13 and upon all the cedars of Lebanon, high and lifted up, and upon all the oaks of Bashan;
Tegen alle rijzige Libanon-ceders, En alle hoge eiken van Basjan;
14 and upon all the lofty mountains, and upon all the hills that are lifted up;
Tegen alle reusachtige bergen, En alle geweldige heuvels.
15 and upon every high tower, and upon every fenced wall;
Tegen alle machtige torens, En alle ongenaakbare wallen;
16 and upon all the ships of Tarshish, and upon all pleasant works of art.
Tegen alle schepen van Tarsjisj, En alle fiere galjoenen.
17 And the loftiness of man shall be bowed down, and the haughtiness of men shall be brought low; and Jehovah alone shall be exalted in that day:
Dan wordt de trots van die mensen gebroken, De hoogmoed dier mannen vernederd: Hoog verheven blijft Jahweh alleen Op die dag!
18 and the idols shall utterly pass away.
Ook de goden zullen allen verdwijnen,
19 And they shall go into the caves of the rocks, and into the holes of the earth, from before the terror of Jehovah, and from the glory of his majesty, when he shall arise to terrify the earth.
Wegsluipen in de spelonken en in de holen der aarde, Uit angst voor Jahweh en de glans van zijn luister, Als Hij opstaat, om de aarde met ontzetting te slaan.

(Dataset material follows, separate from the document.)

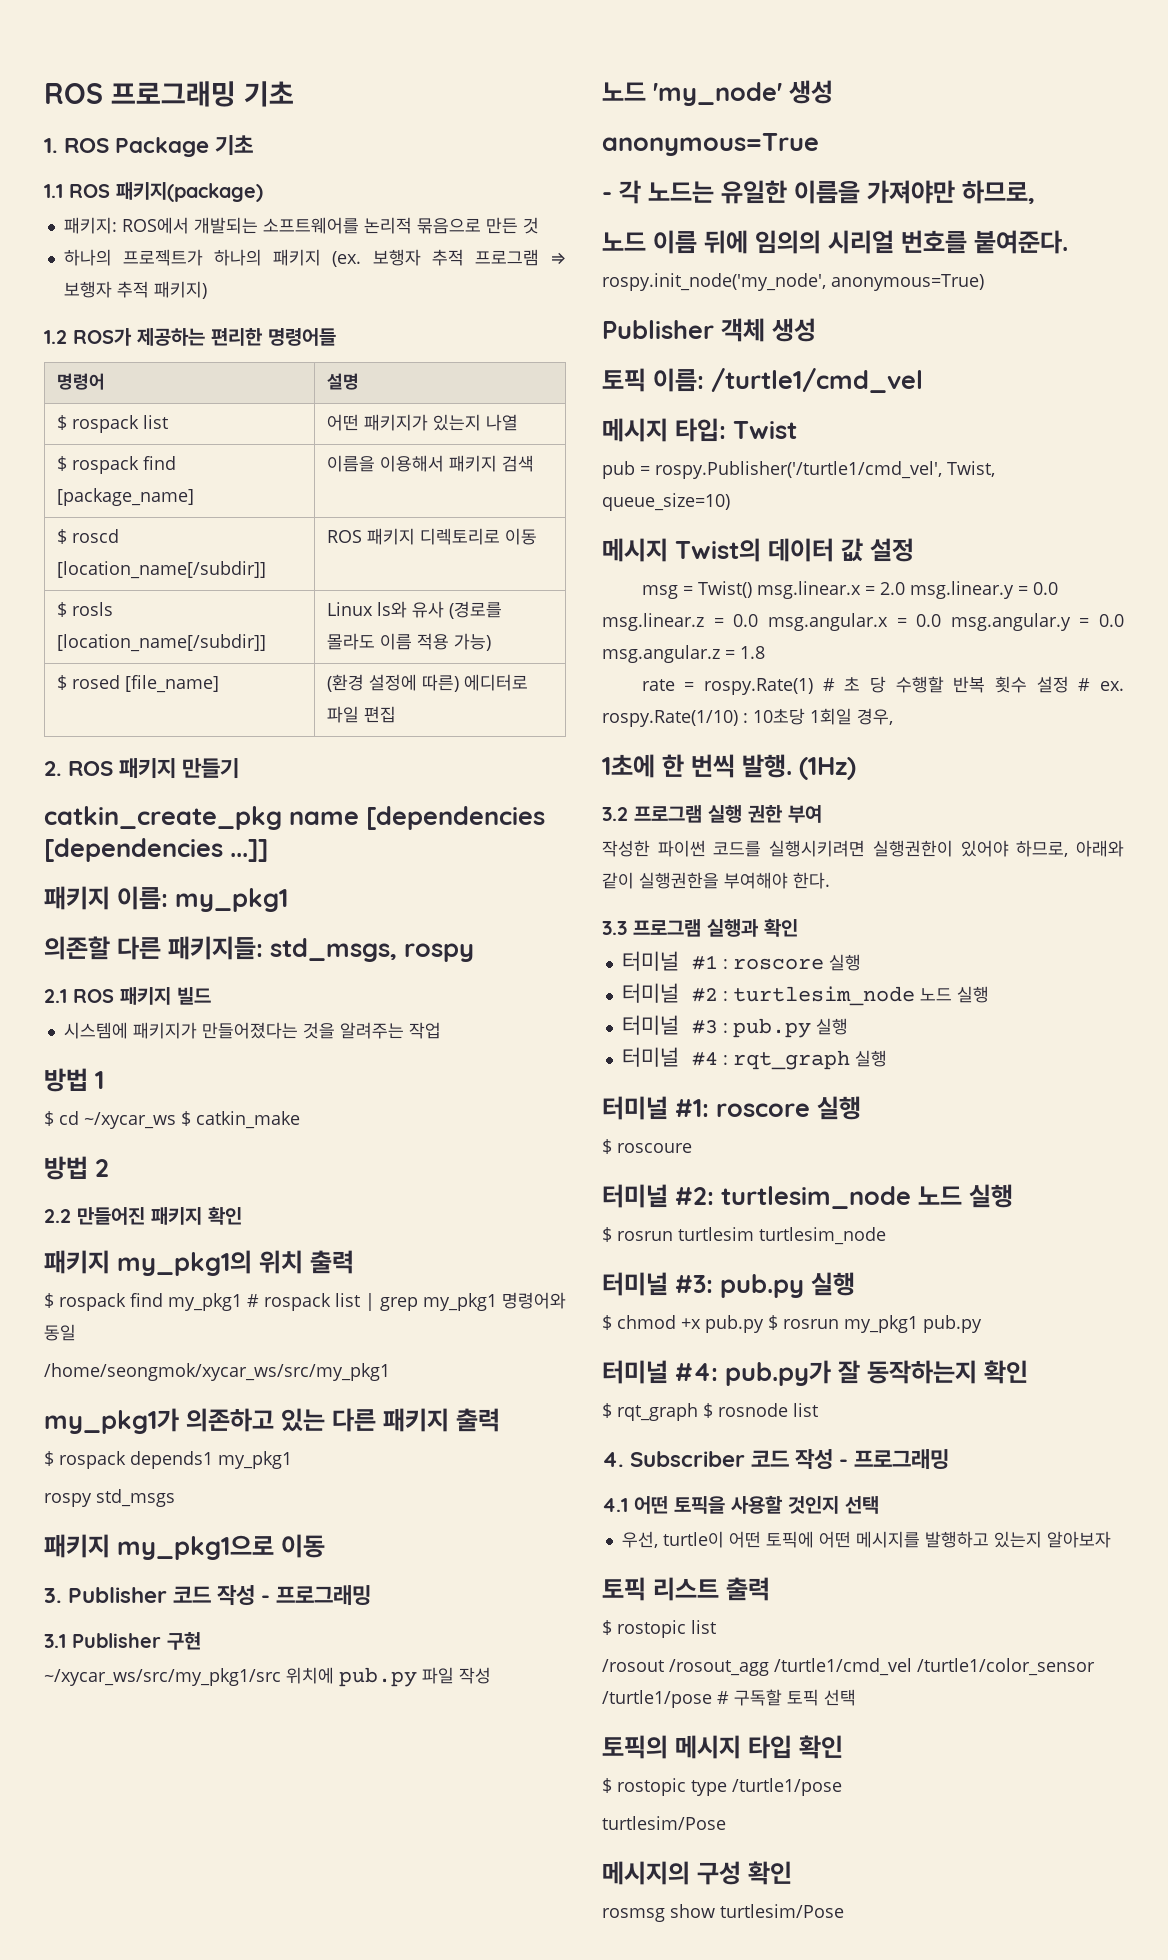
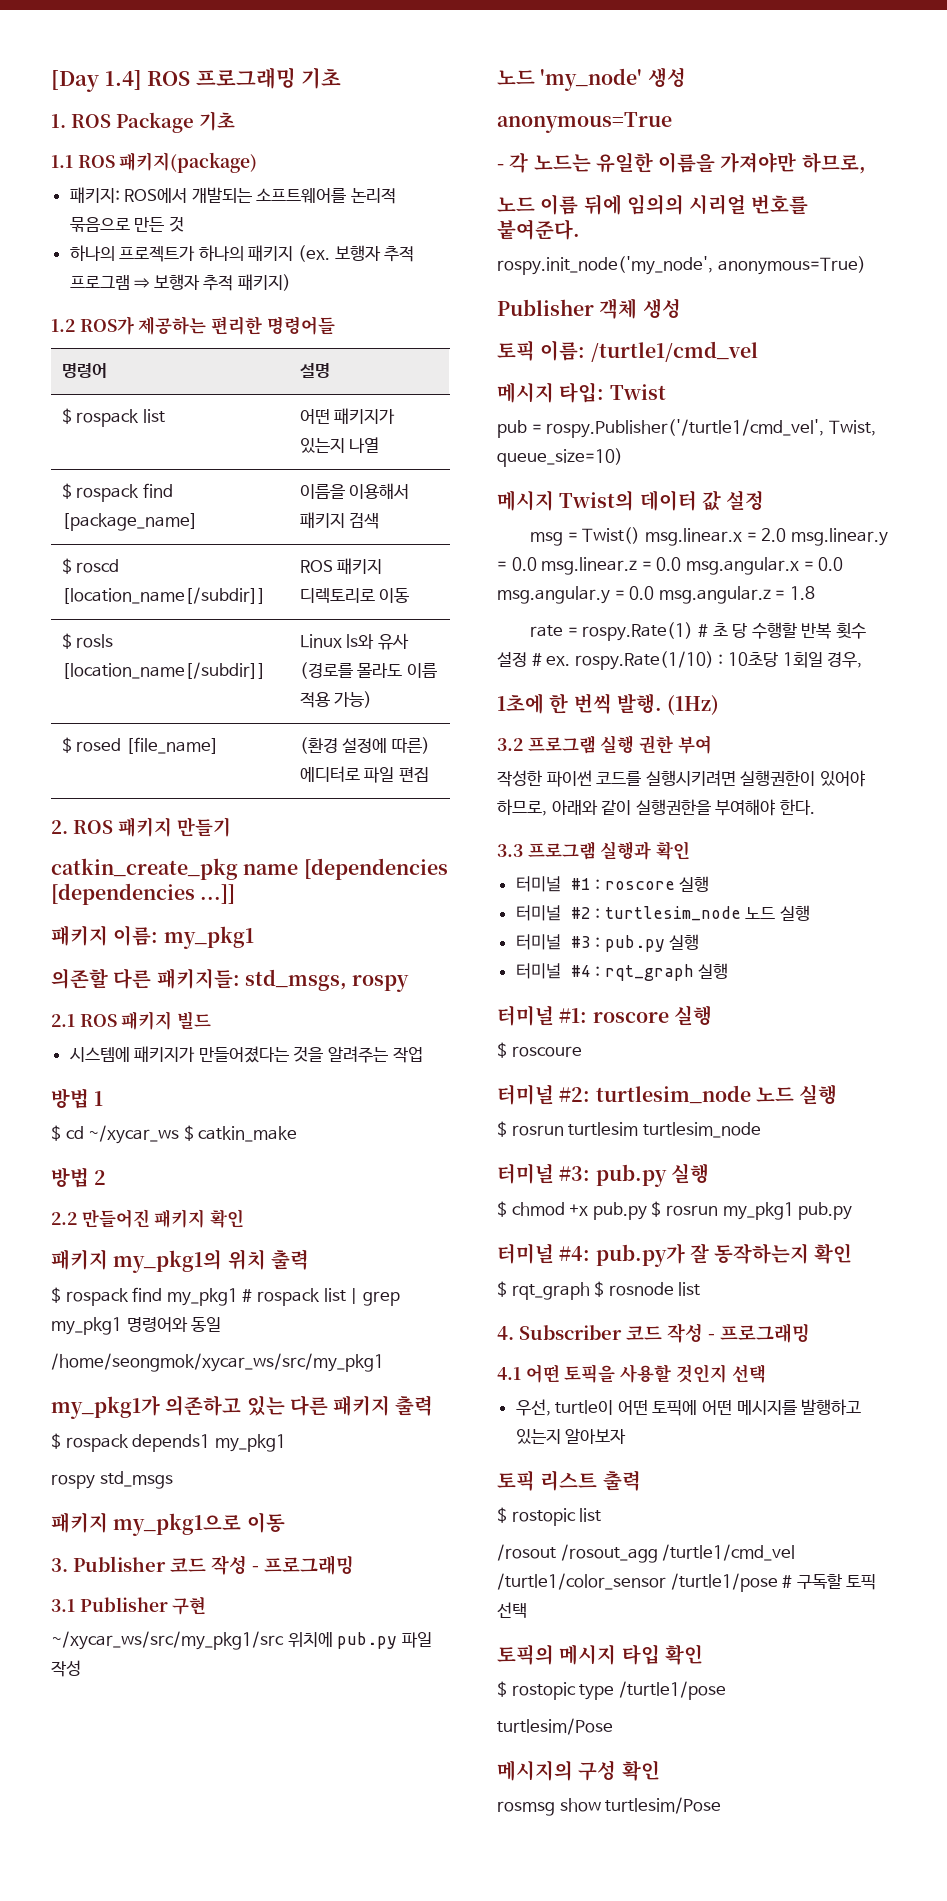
- ROS 프로그래밍 기초
+ [Day 1.4] ROS 프로그래밍 기초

20 In that day men shall cast away their idols of silver and their idols of gold, which they made [each] for himself to worship, to the moles and to the bats;
En op die dag gooien de mensen Hun zilveren goden weg met hun goden van goud, Die ze maakten om ze te aanbidden: Weg, voor de ratten en muizen.
21 to go into the clefts of the rocks, and into the fissures of the cliffs, from before the terror of Jehovah, and from the glory of his majesty, when he shall arise to terrify the earth.
Als ge dan wegsluipt in de spelonken En in de spleten der klippen, Uit angst voor Jahweh en de glans van zijn luister, Als Hij opstaat, om de aarde met ontzetting te slaan:
22 Cease ye from man, whose breath is in his nostrils; for what account is to be made of him?
Dan moet ge wel ophouden, Op mensen te steunen, Die enkel in hun neus wat adem hebben; Wat zouden ze dan voor waarde bezitten?